[Requirement] Please restate the records that follow word for word, omitting any images.

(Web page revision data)
━━━━━━━━━━
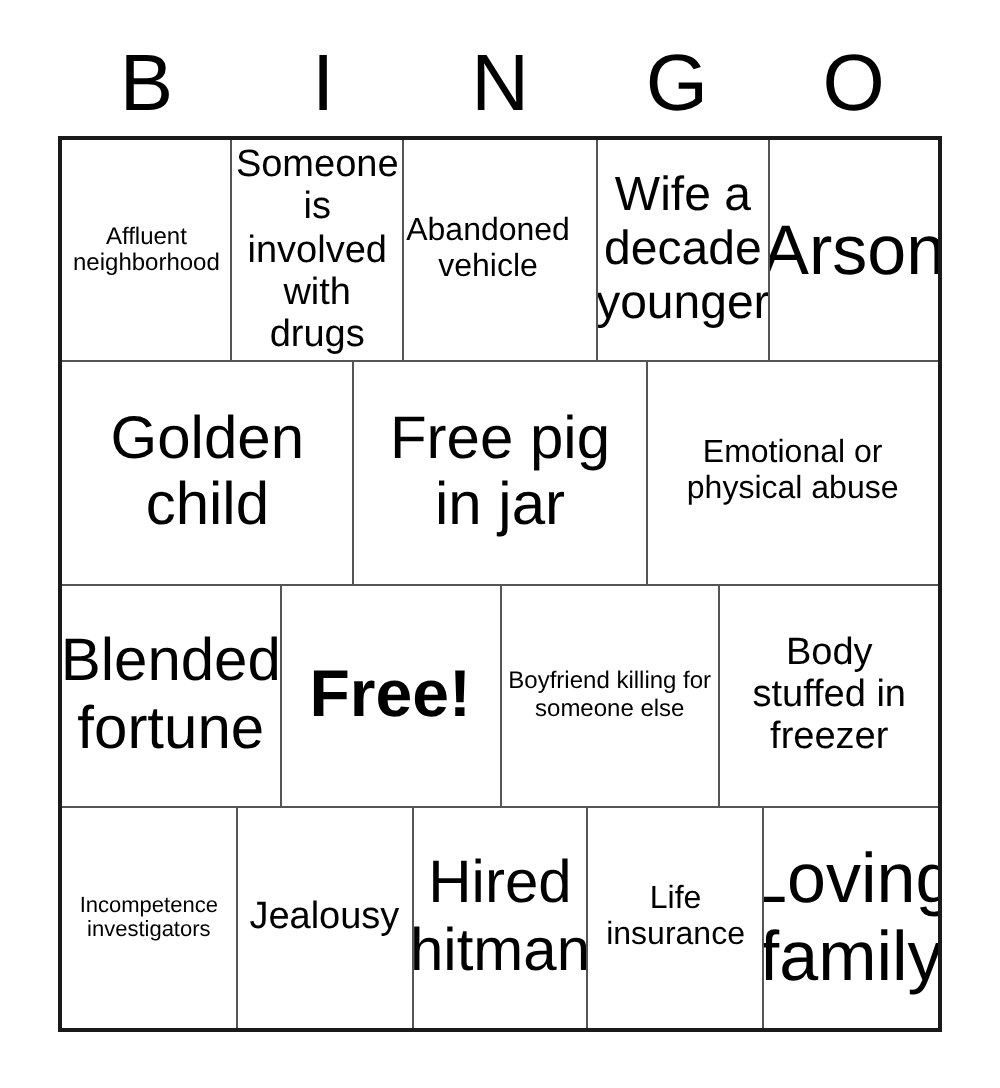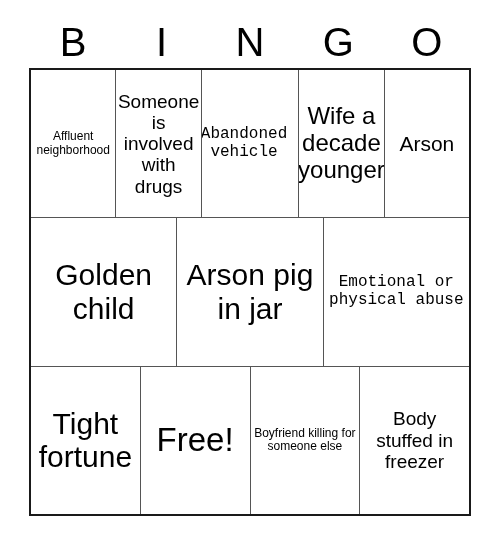--- a/index.html
+++ b/index.html
@@ -87,7 +87,7 @@
   
   .fs-xs   { font-size: 11px; }
   .fs-sm   { font-size: 12px; }
-  .fs-md   { font-size: 16px; font-family: Liberation Mono, monospace; }
+  .fs-md   { font-size: 16px; }
   .fs-lg   { font-size: 19px; }
   .fs-xl   { font-size: 24px; margin-left: 12px; }
   .fs-xxl  { font-size: 30px; }

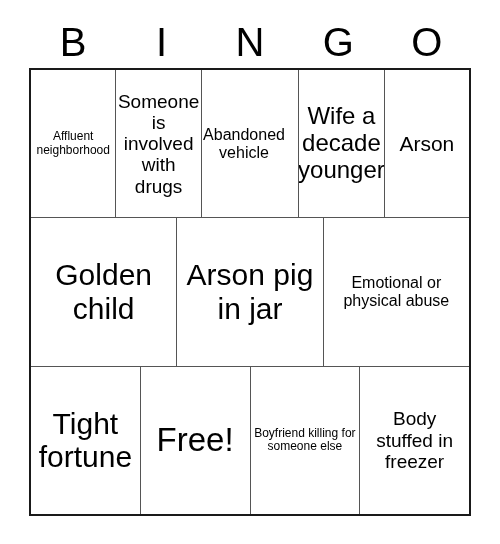--- a/index.html
+++ b/index.html
@@ -91,7 +91,7 @@
   .fs-lg   { font-size: 19px; }
   .fs-xl   { font-size: 24px; margin-left: 12px; }
   .fs-xxl  { font-size: 30px; }
-  .fs-huge { font-size: 21px; }
+  .fs-huge { font-size: 35px; }
   .fs-free { font-size: 33px; }
 </style>
 </head>

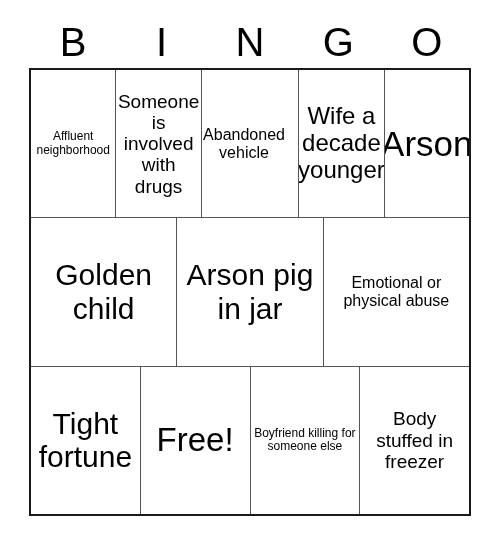--- a/index.html
+++ b/index.html
@@ -119,7 +119,7 @@
 
     <div class="bingo-row">
       <div class="bingo-cell fs-xxl">Golden child</div>
-      <div class="bingo-cell fs-xxl">Arson pig in jar</div>
+      <div class="bingo-cell fs-xxl">Free pig in jar</div>
       <div class="bingo-cell fs-md">Emotional or physical abuse</div>
     </div>
 

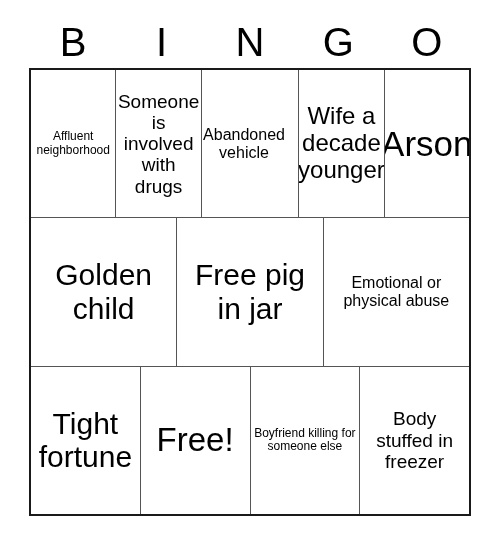--- a/index.html
+++ b/index.html
@@ -124,7 +124,7 @@
     </div>
 
     <div class="bingo-row">
-      <div class="bingo-cell fs-xxl">Tight fortune</div>
+      <div class="bingo-cell fs-xxl">Blended fortune</div>
       <div class="bingo-cell fs-free">Free!</div>
       <div class="bingo-cell fs-sm">Boyfriend killing for someone else</div>
       <div class="bingo-cell fs-lg">Body stuffed in freezer</div>

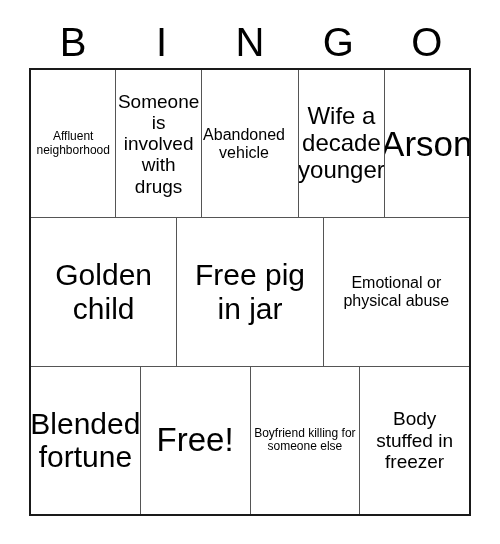--- a/index.html
+++ b/index.html
@@ -92,7 +92,7 @@
   .fs-xl   { font-size: 24px; margin-left: 12px; }
   .fs-xxl  { font-size: 30px; }
   .fs-huge { font-size: 35px; }
-  .fs-free { font-size: 33px; }
+  .fs-free { font-size: 33px; font-weight: bold; }
 </style>
 </head>
 <body>

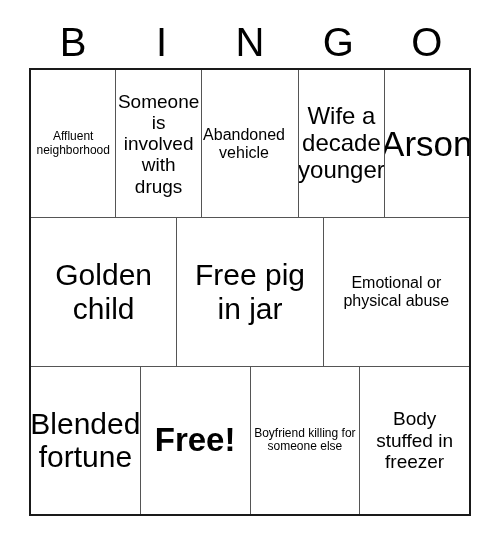--- a/index.html
+++ b/index.html
@@ -130,6 +130,13 @@
       <div class="bingo-cell fs-lg">Body stuffed in freezer</div>
     </div>
 
+    <div class="bingo-row">
+      <div class="bingo-cell fs-xs">Incompetence investigators</div>
+      <div class="bingo-cell fs-lg">Jealousy</div>
+      <div class="bingo-cell fs-xxl">Hired hitman</div>
+      <div class="bingo-cell fs-md">Life insurance</div>
+      <div class="bingo-cell fs-huge">Loving family</div>
+    </div>
 
 
   </div>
━━━━━━━━━━
[Task output]
--- a/index.html
+++ b/index.html
@@ -87,7 +87,7 @@
   
   .fs-xs   { font-size: 11px; }
   .fs-sm   { font-size: 12px; }
-  .fs-md   { font-size: 16px; font-family: Liberation Mono, monospace; }
+  .fs-md   { font-size: 16px; }
   .fs-lg   { font-size: 19px; }
   .fs-xl   { font-size: 24px; margin-left: 12px; }
   .fs-xxl  { font-size: 30px; }

--- a/index.html
+++ b/index.html
@@ -91,7 +91,7 @@
   .fs-lg   { font-size: 19px; }
   .fs-xl   { font-size: 24px; margin-left: 12px; }
   .fs-xxl  { font-size: 30px; }
-  .fs-huge { font-size: 21px; }
+  .fs-huge { font-size: 35px; }
   .fs-free { font-size: 33px; }
 </style>
 </head>

--- a/index.html
+++ b/index.html
@@ -119,7 +119,7 @@
 
     <div class="bingo-row">
       <div class="bingo-cell fs-xxl">Golden child</div>
-      <div class="bingo-cell fs-xxl">Arson pig in jar</div>
+      <div class="bingo-cell fs-xxl">Free pig in jar</div>
       <div class="bingo-cell fs-md">Emotional or physical abuse</div>
     </div>
 

--- a/index.html
+++ b/index.html
@@ -124,7 +124,7 @@
     </div>
 
     <div class="bingo-row">
-      <div class="bingo-cell fs-xxl">Tight fortune</div>
+      <div class="bingo-cell fs-xxl">Blended fortune</div>
       <div class="bingo-cell fs-free">Free!</div>
       <div class="bingo-cell fs-sm">Boyfriend killing for someone else</div>
       <div class="bingo-cell fs-lg">Body stuffed in freezer</div>

--- a/index.html
+++ b/index.html
@@ -92,7 +92,7 @@
   .fs-xl   { font-size: 24px; margin-left: 12px; }
   .fs-xxl  { font-size: 30px; }
   .fs-huge { font-size: 35px; }
-  .fs-free { font-size: 33px; }
+  .fs-free { font-size: 33px; font-weight: bold; }
 </style>
 </head>
 <body>

--- a/index.html
+++ b/index.html
@@ -130,6 +130,13 @@
       <div class="bingo-cell fs-lg">Body stuffed in freezer</div>
     </div>
 
+    <div class="bingo-row">
+      <div class="bingo-cell fs-xs">Incompetence investigators</div>
+      <div class="bingo-cell fs-lg">Jealousy</div>
+      <div class="bingo-cell fs-xxl">Hired hitman</div>
+      <div class="bingo-cell fs-md">Life insurance</div>
+      <div class="bingo-cell fs-huge">Loving family</div>
+    </div>
 
 
   </div>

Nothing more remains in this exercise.